Records from a data collection
━━━━

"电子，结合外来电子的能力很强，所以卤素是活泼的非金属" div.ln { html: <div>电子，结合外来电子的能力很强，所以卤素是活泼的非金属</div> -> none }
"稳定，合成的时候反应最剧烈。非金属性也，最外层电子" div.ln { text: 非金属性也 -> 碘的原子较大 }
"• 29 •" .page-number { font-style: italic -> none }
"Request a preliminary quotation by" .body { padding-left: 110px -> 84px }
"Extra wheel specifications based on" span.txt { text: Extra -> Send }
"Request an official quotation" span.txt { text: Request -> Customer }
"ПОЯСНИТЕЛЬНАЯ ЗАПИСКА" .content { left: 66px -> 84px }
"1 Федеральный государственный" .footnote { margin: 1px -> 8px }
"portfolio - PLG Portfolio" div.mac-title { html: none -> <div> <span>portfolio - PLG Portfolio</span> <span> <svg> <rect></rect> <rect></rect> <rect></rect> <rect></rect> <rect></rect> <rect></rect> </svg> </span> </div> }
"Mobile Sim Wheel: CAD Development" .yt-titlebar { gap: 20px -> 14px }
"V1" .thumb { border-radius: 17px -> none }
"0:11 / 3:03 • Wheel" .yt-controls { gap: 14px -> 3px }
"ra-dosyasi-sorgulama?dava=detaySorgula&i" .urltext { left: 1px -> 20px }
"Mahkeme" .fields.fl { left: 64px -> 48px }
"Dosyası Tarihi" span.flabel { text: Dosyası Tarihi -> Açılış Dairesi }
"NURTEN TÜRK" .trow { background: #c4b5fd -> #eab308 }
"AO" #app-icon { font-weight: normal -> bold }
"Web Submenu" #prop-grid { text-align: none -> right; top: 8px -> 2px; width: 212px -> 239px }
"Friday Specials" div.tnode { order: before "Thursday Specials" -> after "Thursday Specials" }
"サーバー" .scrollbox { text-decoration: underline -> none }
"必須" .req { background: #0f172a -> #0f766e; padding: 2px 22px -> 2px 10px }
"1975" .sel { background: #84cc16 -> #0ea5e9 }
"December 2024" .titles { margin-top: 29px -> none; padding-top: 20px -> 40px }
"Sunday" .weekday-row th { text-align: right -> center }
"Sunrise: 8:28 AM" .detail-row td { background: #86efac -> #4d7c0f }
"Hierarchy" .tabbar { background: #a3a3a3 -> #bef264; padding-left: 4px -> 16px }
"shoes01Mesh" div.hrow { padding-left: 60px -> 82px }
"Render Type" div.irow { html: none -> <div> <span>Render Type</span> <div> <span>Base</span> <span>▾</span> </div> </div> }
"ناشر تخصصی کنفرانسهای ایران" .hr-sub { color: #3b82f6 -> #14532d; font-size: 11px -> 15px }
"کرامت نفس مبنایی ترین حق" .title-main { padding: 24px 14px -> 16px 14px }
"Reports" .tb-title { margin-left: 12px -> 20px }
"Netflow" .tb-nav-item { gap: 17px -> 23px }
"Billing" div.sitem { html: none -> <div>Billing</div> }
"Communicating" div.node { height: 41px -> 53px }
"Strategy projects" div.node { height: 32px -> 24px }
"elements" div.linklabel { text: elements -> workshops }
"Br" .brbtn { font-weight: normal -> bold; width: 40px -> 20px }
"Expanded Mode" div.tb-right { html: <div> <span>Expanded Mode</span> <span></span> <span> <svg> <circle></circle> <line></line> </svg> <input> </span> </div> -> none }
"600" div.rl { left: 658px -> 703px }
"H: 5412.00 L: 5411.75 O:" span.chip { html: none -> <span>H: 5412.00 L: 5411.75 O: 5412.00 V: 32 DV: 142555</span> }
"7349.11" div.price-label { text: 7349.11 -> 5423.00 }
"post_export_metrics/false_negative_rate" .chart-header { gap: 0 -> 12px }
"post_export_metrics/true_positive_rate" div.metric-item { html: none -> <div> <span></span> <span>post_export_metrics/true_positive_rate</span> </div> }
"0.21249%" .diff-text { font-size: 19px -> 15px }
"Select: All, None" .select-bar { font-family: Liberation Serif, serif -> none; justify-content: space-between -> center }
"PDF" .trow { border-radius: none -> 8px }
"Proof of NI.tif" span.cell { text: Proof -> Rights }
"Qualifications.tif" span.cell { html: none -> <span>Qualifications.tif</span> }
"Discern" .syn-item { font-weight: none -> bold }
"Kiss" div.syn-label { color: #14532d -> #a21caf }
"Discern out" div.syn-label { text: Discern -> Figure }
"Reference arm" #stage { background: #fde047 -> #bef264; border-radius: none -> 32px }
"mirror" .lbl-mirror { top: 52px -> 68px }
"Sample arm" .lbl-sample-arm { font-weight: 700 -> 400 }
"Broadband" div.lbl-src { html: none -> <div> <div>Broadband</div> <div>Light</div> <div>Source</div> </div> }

━━━━

Report each line above containing the string "size".

"ناشر تخصصی کنفرانسهای ایران" .hr-sub { color: #3b82f6 -> #14532d; font-size: 11px -> 15px }
"0.21249%" .diff-text { font-size: 19px -> 15px }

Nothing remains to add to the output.